* What is required: All lines in the entries below that hold "letter" make up the answer.

/---

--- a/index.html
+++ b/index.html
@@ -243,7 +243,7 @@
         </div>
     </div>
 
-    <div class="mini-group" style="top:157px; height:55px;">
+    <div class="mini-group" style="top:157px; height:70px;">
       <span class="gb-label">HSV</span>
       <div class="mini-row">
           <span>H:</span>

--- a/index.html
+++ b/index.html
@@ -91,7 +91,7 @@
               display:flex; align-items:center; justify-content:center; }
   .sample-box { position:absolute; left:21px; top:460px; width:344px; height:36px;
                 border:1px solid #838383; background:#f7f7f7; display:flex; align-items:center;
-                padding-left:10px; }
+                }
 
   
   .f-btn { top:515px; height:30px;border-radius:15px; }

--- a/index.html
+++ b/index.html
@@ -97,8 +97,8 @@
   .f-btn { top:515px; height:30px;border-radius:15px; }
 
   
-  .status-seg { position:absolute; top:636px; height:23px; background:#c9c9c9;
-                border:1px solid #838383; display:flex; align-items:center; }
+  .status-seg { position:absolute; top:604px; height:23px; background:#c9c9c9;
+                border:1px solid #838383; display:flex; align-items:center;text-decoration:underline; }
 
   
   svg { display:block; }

\---
/---

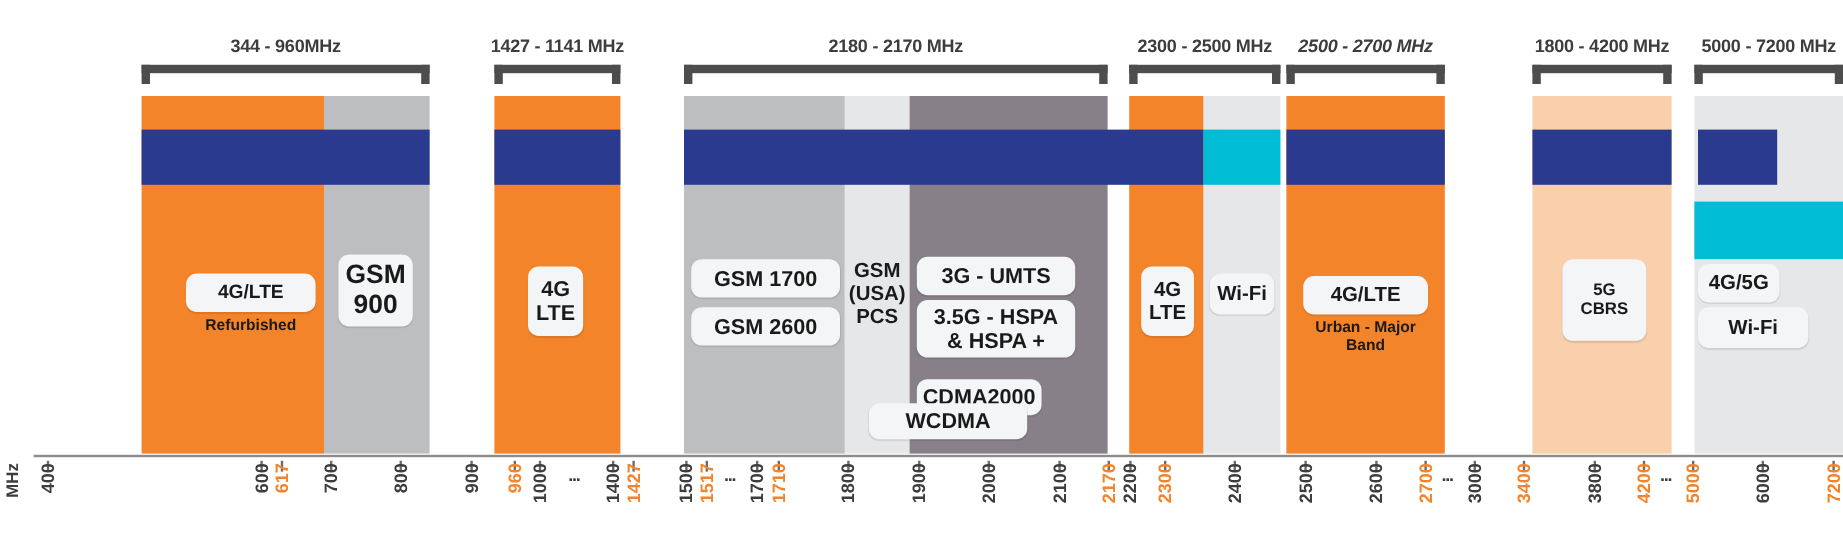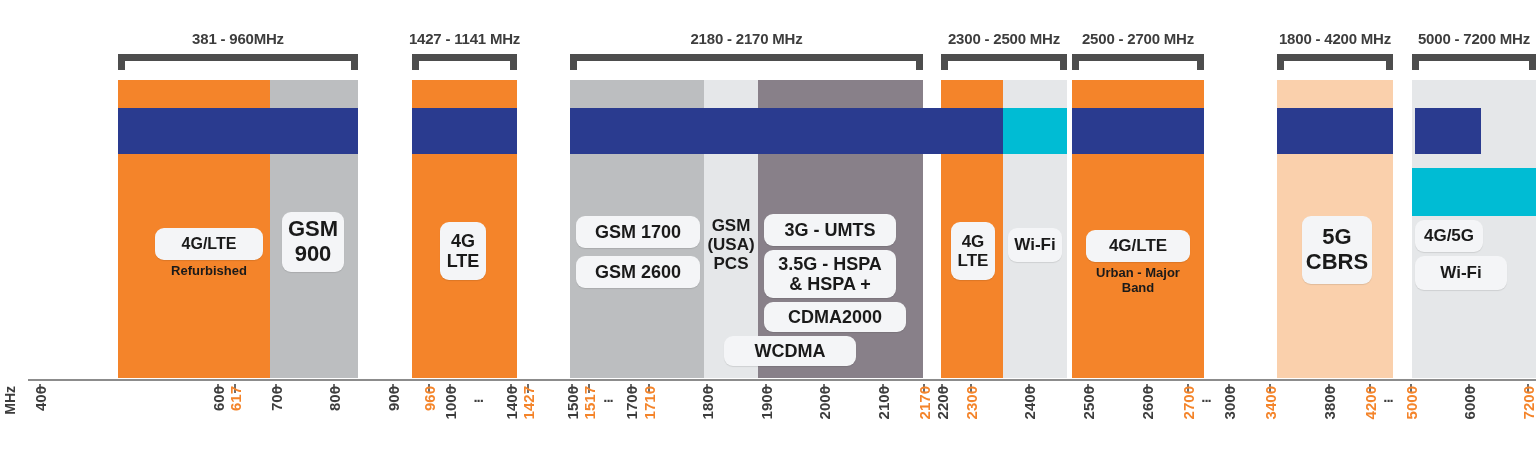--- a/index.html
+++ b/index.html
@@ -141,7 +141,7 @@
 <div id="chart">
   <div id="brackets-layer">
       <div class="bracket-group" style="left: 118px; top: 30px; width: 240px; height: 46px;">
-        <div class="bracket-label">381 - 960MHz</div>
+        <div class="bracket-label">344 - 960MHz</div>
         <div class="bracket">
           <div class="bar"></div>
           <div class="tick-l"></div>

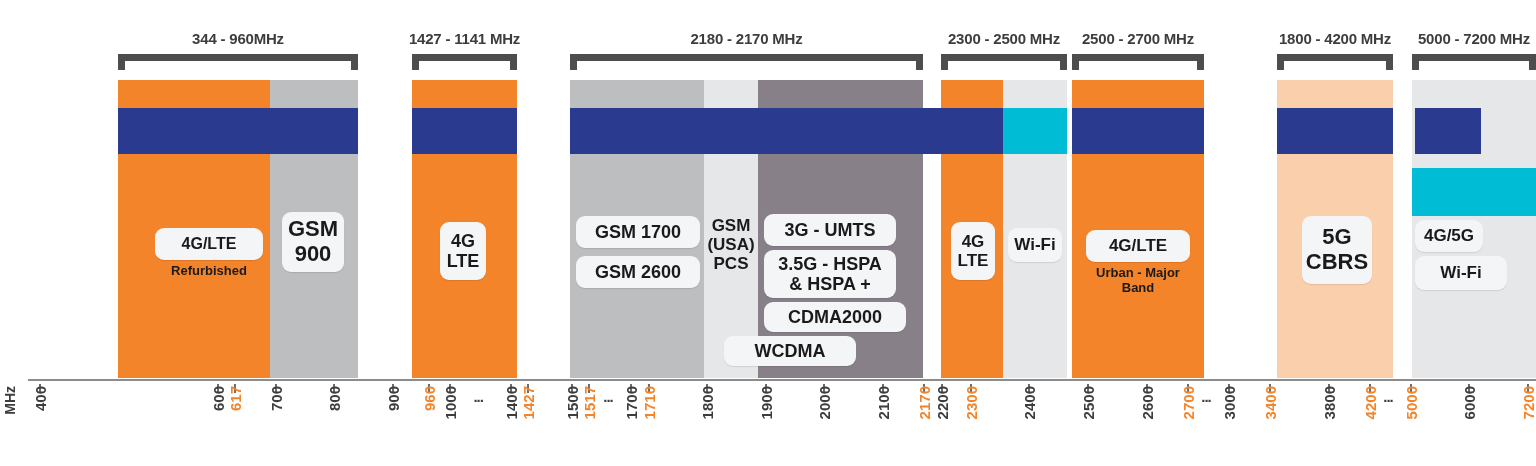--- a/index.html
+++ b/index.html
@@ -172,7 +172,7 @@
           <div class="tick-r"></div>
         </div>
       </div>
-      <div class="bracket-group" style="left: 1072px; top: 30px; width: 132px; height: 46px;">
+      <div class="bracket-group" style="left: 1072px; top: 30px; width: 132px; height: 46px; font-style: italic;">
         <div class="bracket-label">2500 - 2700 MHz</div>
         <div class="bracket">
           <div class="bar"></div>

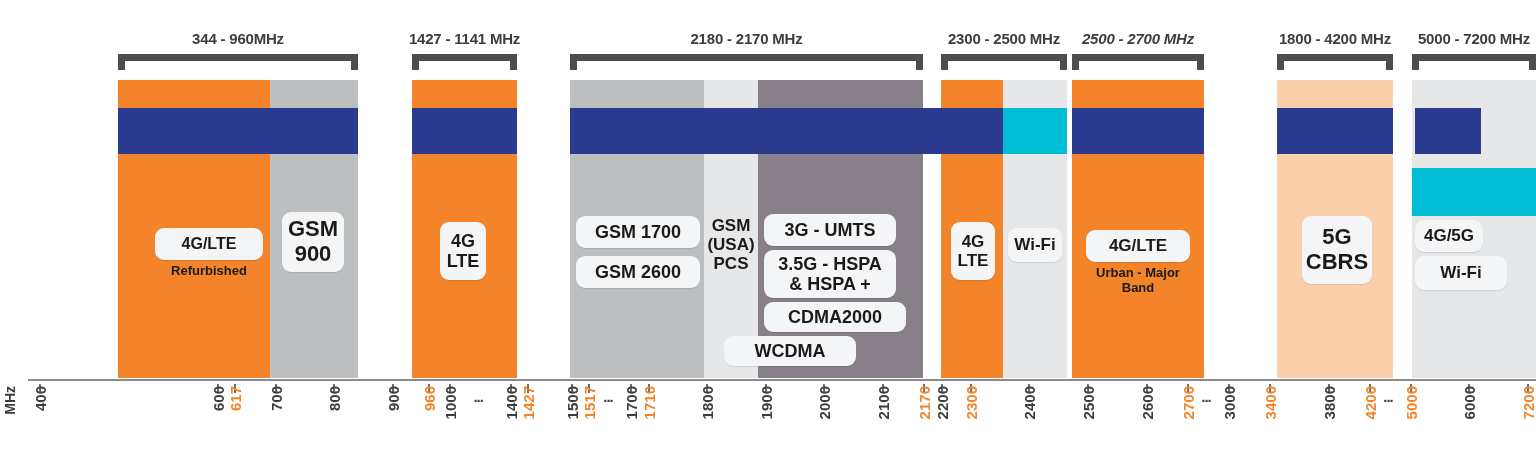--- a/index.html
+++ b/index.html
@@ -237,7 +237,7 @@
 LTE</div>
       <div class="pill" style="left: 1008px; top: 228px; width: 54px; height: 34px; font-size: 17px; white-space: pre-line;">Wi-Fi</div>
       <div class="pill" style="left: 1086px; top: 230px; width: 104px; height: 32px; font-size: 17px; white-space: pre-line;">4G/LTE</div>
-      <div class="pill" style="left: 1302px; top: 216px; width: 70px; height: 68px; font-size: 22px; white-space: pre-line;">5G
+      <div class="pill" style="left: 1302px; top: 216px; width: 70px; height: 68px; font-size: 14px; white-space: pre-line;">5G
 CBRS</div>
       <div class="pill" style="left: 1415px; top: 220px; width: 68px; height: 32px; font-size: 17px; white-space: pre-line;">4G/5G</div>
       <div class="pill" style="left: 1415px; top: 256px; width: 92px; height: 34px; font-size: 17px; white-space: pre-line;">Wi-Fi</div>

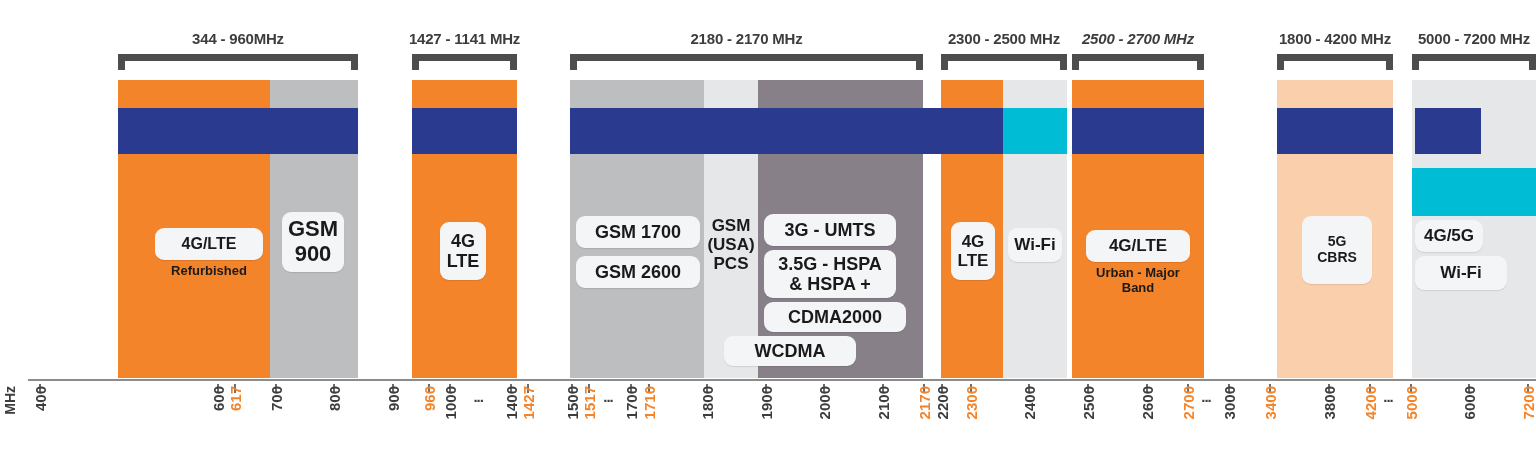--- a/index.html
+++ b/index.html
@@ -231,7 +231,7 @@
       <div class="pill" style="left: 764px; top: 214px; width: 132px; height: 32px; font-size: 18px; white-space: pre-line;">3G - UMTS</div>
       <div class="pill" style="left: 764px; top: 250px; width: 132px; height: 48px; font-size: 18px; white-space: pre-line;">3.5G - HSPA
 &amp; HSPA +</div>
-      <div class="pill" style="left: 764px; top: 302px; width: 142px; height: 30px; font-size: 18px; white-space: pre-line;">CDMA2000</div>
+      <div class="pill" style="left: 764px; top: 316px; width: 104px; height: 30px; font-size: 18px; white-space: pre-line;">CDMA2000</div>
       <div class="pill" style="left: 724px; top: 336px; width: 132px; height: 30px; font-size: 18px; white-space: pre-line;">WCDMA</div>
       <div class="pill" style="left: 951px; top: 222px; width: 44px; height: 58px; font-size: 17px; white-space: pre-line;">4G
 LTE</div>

\---
/---

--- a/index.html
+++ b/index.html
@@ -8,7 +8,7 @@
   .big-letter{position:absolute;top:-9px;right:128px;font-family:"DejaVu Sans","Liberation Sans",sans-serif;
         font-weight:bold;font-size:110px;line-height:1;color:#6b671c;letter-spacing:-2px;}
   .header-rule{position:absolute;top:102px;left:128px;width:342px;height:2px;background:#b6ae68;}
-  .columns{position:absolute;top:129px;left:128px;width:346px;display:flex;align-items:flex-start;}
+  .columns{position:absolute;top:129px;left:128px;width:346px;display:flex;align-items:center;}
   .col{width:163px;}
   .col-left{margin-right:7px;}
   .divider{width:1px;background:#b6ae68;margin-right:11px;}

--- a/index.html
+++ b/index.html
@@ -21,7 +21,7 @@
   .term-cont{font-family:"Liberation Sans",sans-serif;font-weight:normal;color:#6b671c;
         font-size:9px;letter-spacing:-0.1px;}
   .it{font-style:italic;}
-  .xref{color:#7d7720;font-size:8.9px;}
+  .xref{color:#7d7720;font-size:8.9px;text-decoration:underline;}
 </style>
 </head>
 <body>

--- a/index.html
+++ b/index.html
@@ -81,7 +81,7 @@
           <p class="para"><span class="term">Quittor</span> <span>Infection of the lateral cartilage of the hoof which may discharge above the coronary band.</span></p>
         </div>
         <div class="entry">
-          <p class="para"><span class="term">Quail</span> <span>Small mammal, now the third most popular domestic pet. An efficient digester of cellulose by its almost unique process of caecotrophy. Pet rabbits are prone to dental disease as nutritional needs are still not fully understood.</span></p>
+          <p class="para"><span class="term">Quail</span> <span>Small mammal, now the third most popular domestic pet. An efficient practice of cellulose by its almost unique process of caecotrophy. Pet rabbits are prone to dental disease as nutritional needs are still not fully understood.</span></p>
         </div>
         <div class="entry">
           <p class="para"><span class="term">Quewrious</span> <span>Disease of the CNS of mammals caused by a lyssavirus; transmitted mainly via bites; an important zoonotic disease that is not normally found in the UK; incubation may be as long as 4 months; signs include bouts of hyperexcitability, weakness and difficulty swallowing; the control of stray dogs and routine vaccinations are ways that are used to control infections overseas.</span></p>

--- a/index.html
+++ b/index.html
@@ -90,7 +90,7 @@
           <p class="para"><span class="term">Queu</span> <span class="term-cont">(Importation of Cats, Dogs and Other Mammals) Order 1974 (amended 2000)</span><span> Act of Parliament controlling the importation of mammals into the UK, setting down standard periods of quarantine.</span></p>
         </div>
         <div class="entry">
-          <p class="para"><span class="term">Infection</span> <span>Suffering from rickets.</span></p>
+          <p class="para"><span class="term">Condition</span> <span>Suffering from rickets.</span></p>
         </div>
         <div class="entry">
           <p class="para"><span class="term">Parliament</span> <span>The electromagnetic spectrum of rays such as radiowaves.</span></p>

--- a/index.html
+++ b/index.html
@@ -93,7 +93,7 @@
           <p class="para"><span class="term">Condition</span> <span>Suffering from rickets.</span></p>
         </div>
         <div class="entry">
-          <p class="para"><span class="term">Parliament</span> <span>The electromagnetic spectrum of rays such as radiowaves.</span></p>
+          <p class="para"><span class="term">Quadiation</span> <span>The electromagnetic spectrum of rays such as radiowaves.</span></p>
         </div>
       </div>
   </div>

\---

* Response to the exercise:
   .big-letter{position:absolute;top:-9px;right:128px;font-family:"DejaVu Sans","Liberation Sans",sans-serif;
         font-weight:bold;font-size:110px;line-height:1;color:#6b671c;letter-spacing:-2px;}
         font-size:9px;letter-spacing:-0.1px;}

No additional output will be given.